What to work on »
What must be written out is each line from the one holding "tax: 166.38 -> 179.75" through the end of the records, word for word, minus any pictures.

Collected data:
◆ ◆ ◆ ◆ ◆ ◆ ◆

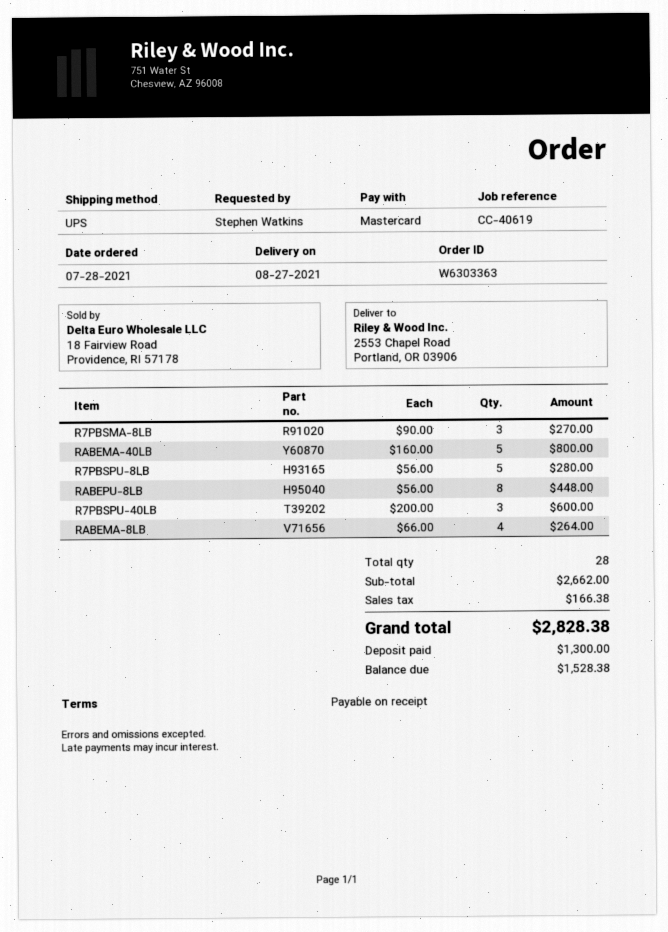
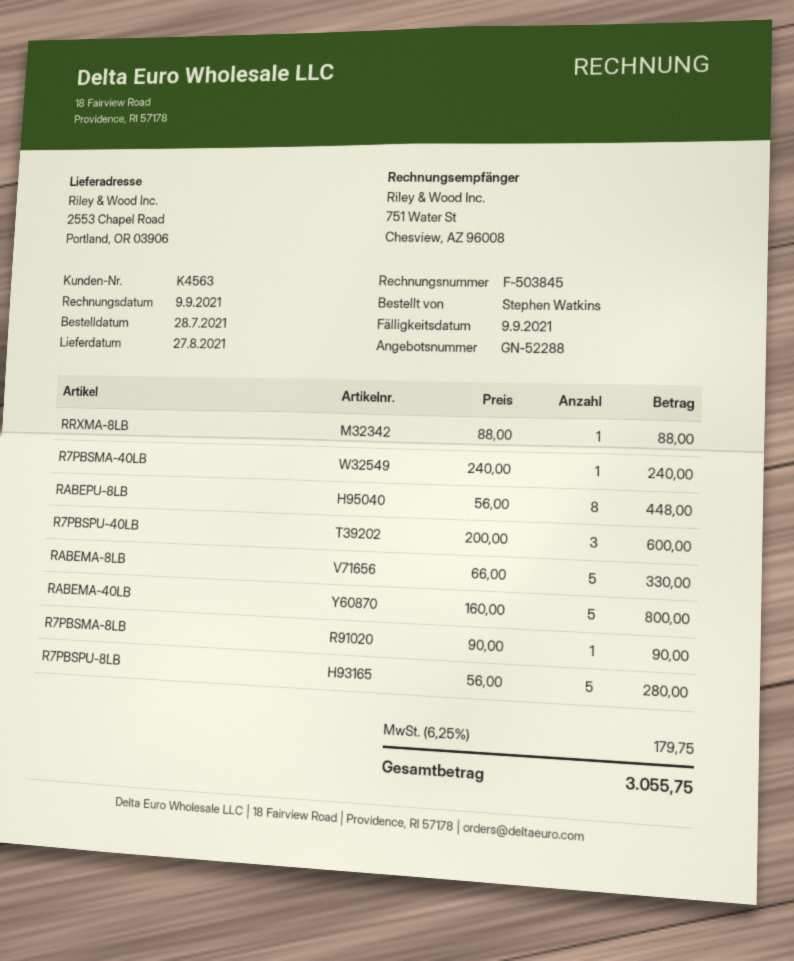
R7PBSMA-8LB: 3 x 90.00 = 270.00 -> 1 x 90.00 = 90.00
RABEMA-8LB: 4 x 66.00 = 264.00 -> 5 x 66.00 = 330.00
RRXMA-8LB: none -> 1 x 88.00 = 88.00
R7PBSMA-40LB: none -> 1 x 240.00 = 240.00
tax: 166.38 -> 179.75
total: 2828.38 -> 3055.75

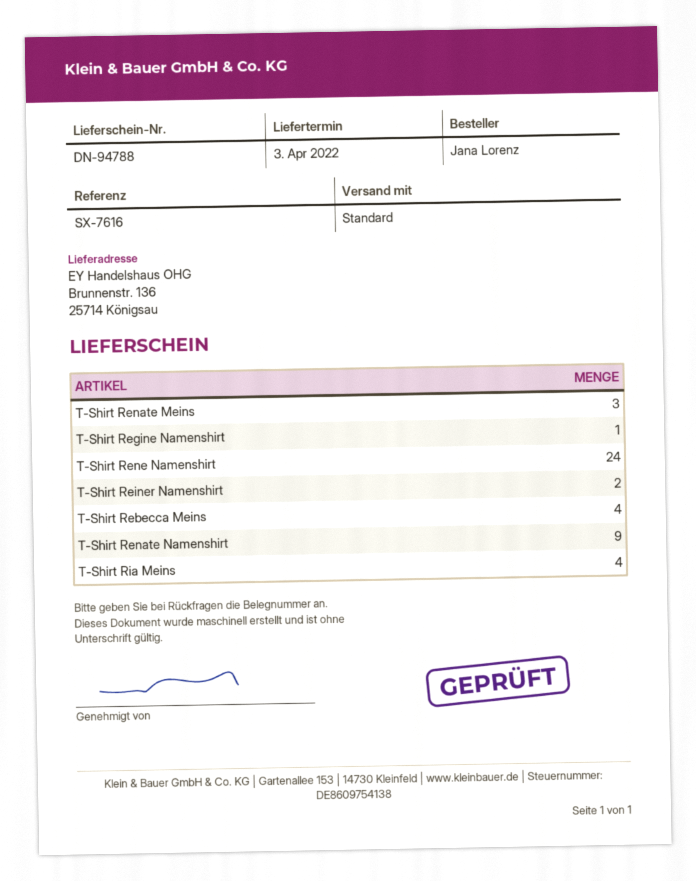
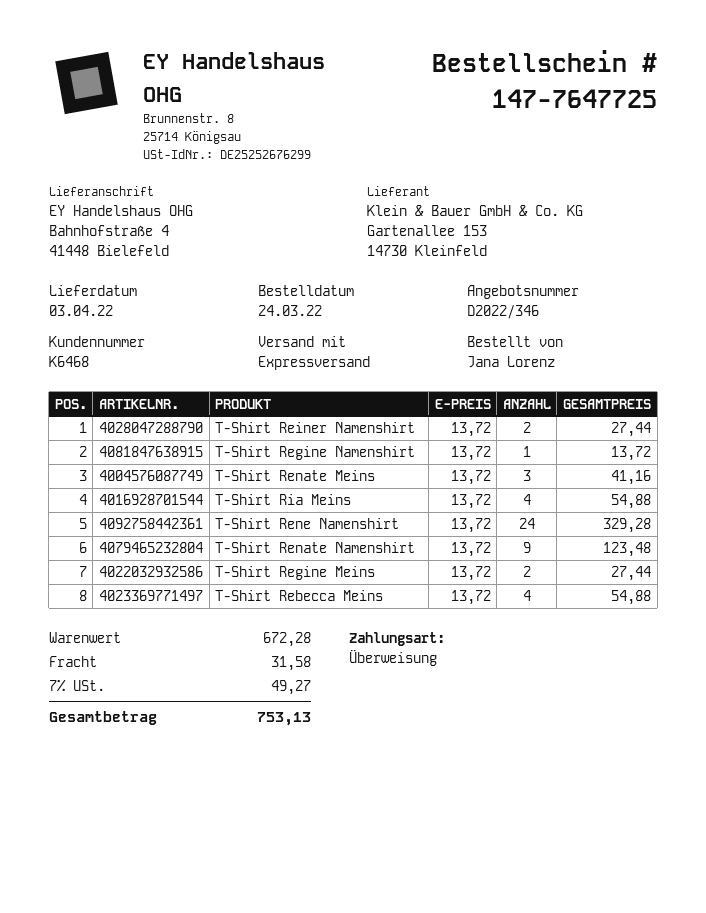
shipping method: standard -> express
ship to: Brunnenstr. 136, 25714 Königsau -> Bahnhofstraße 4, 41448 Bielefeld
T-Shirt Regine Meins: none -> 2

◆ ◆ ◆ ◆ ◆ ◆ ◆

Reply »
tax: 166.38 -> 179.75
total: 2828.38 -> 3055.75

shipping method: standard -> express
ship to: Brunnenstr. 136, 25714 Königsau -> Bahnhofstraße 4, 41448 Bielefeld
T-Shirt Regine Meins: none -> 2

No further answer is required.